Krakow is achingly, pristinely reminiscent of a city, imbued with the majesty of “Cross & Crown”; unscathed by the military might of WWII, the former capital of Poland, oozes with tales of religiosity and the monarchy; approximately 120 Churches testify to the endurance of the Catholic faith. The Church of Saint Peter & Saint Paul, funded by King Sigismund III in the late sixteenth century, unparalleled in its grandiosity, anchors the historical old town. Concerts, inclusive of all peoples, are held in the evenings; extraordinary musical feats cloaked with the celestial.

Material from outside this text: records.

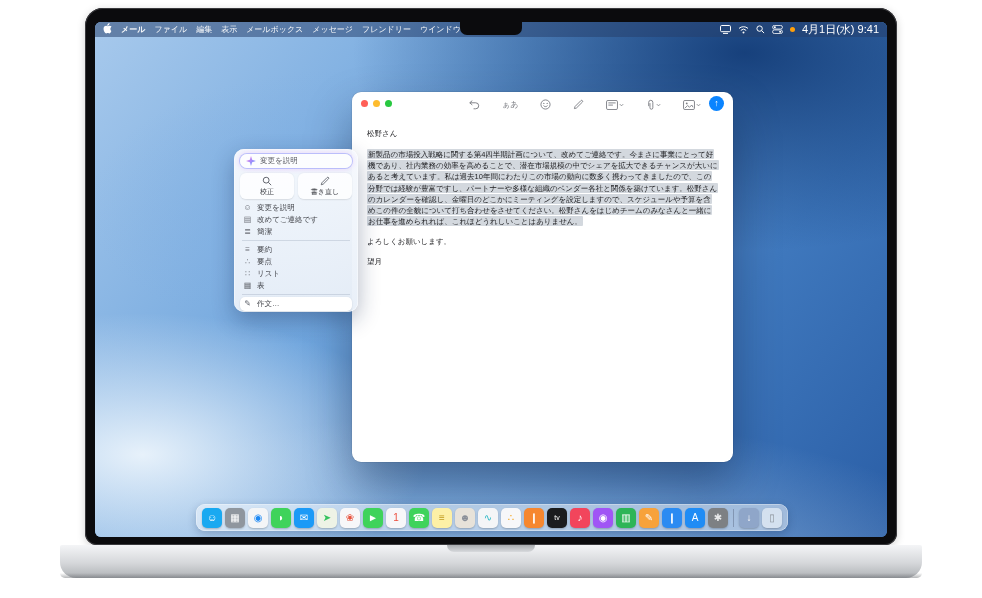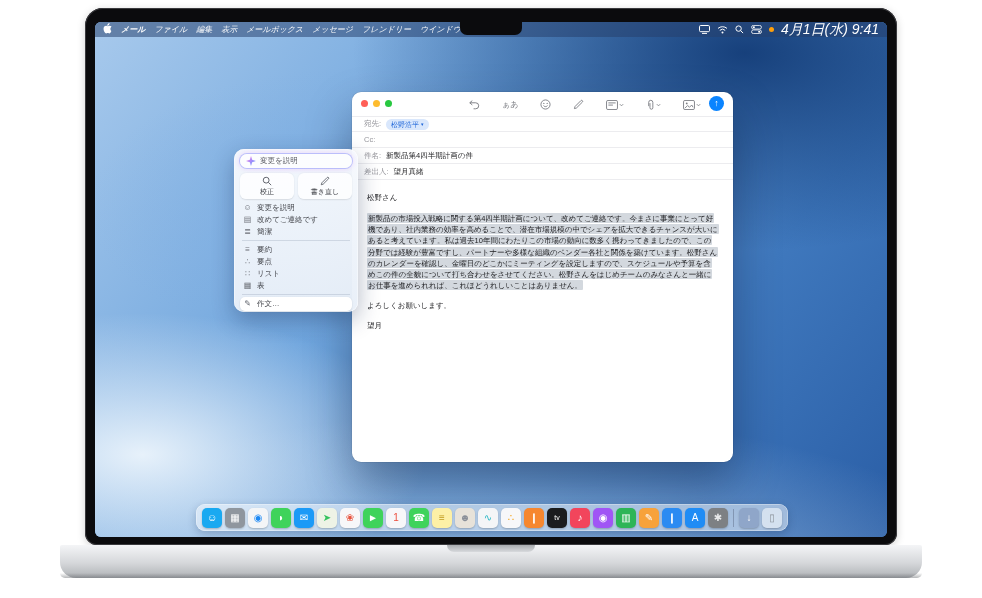--- a/index.html
+++ b/index.html
@@ -54,7 +54,7 @@
   .menubar {
     position:absolute; top:0; left:0; right:0; height:15px; z-index:30;
     display:flex; align-items:center; gap:9px; padding:2px 8px;
-    background:rgba(38,64,108,.52); color:#fff; font-size:8px; white-space:nowrap;font-style:italic;
+    background:rgba(38,64,108,.52); color:#fff; font-size:8px; white-space:nowrap;
   }
   .menus { display:flex; align-items:center; gap:9px; }
   .mb-item { opacity:.96; cursor:default; }

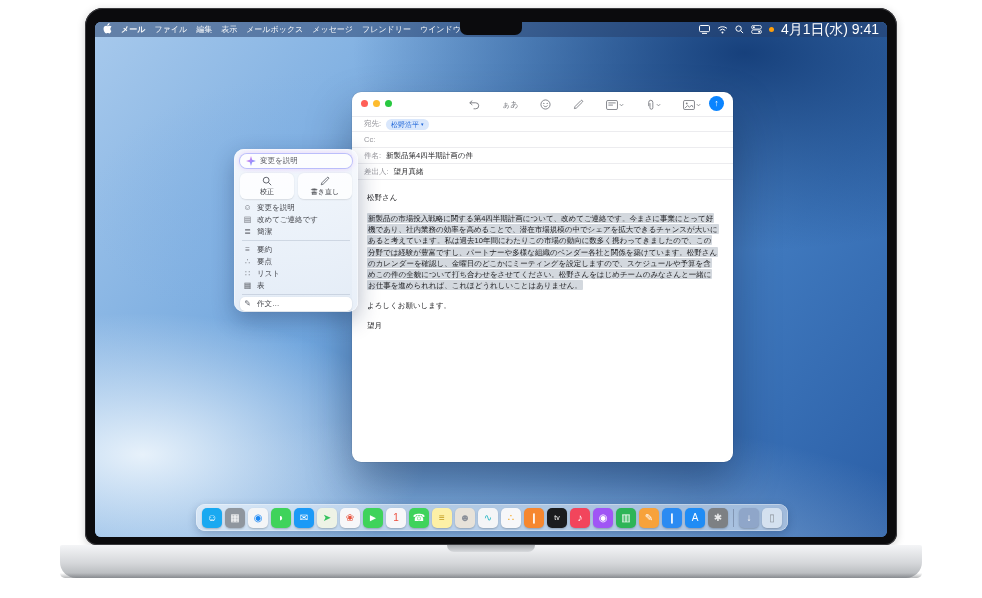--- a/index.html
+++ b/index.html
@@ -62,7 +62,7 @@
   .status { margin-left:auto; display:flex; align-items:center; gap:7px; }
   .status svg { display:block; }
   .rec-dot { width:5px; height:5px; border-radius:50%; background:#ff9f0a; }
-  .clock { font-size:14px; }
+  .clock { font-size:11px; }
 
   
   .wt {

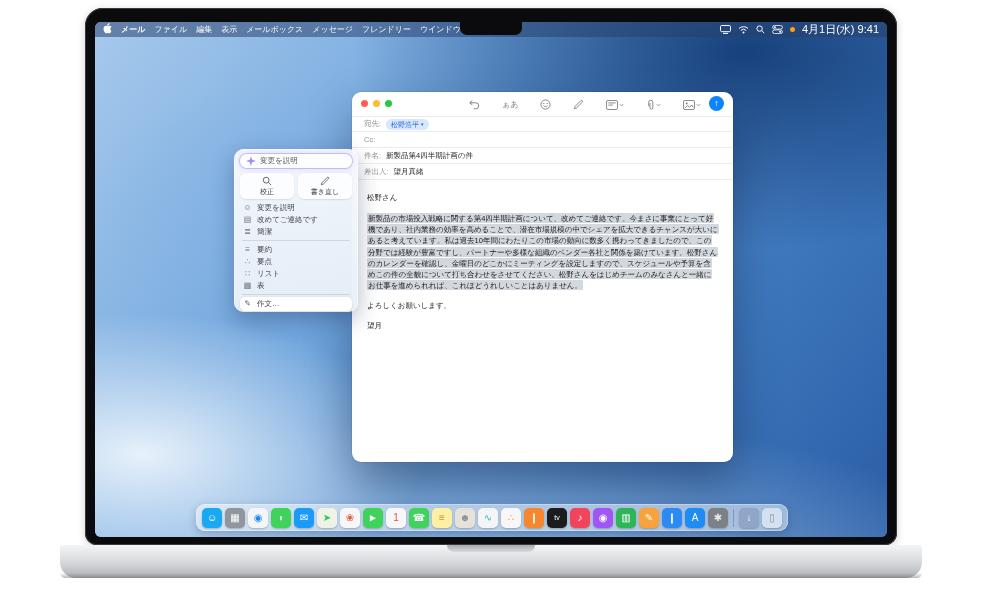--- a/index.html
+++ b/index.html
@@ -327,27 +327,6 @@
           </div>
         </div>
 
-        <div class="fields">
-          <div class="frow first">
-            <span class="flabel">宛先:</span>
-            <span class="token">
-              <span>松野浩平</span>
-              <span class="chev">▾</span>
-            </span>
-          </div>
-          <div class="frow">
-            <span class="flabel">Cc:</span>
-            <span class="fvalue"></span>
-          </div>
-          <div class="frow">
-            <span class="flabel">件名:</span>
-            <span class="fvalue">新製品第4四半期計画の件</span>
-          </div>
-          <div class="frow">
-            <span class="flabel">差出人:</span>
-            <span class="fvalue">望月真緒</span>
-          </div>
-        </div>
 
         <div class="mbody">
           <p>松野さん</p>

Outside Krakow is the UNESCO World Heritage site of the Wieliczka Salt Mines; a staggering, awe-inspiring subterranean, cavernous wonder of the world; established in the late thirteenth century, it is one of Poland’s most astounding tourist attractions; the home of the largest “Underground Salt Cathedral”; overwhelming vastness, intricate salt sculptures, a manufactured lake; a pillar to the ingenuity and iconic craftsmanship of men who, unlike Ozmandias, we look upon their works and believe.
Billions of words have been spawned, exhausted on the subject of the Holocaust and the death camps; words shrink into meaningless mush, crippled in explaining disembodied reason; the birth of a blight on humanity, defying a foothold in one’s comprehension. Kierkegaard believed that “life can only be understood backward; the trouble is it has to be lived forward”. This premise led my friend and I to visit Auschwitz and Birkenau, museums, testaments of astronomical dehumanization.
Auschwitz, built as a military barracks pre –WWII; recreated into a concentration camp in 1939/40, its original inmates: political prisoners, quickly expanding to Jews, Romas (Gypsies), physically-impaired. The Nazis inimitable organizational skills allow visitors visual acuity to grasp the depth of their damned souls: vitrines of millions of strands of human hair, a tapestry of degradation; thousands of discarded spectacles, relics, reminders of the morally blind perpetrators; walls of luggage, with the names of the doomed, tombstones reflecting annihilation of God’s chosen people. Auschwitz contained one gas chamber, capable of eliminating 700 hundred at a time; in January 1942, at the Wannsee Conference, the Final Solution was initiated, resulting in the manufacture of Zyclon B and the rise of Birkenau.
Less than two miles from Auschwitz lies Birkenau, a monument to incomprehensibility, cocooned in a landscape of serene beauty; deathly quiet; naked, bombed crematoriums; loss of life, estimated between 2-4 million; over 175 acres; sensing the ghostly spirits, overwhelmed by the magnitude of iniquity; walking for miles, realizing the sole survivors, witnesses still breathing, blowing, reigning, unconquered by the forces of supreme evil, were the trees; in their captivating branches rest the phantoms of innocents.
Understanding this nadir in history is impossible; never forgetting, a commandant.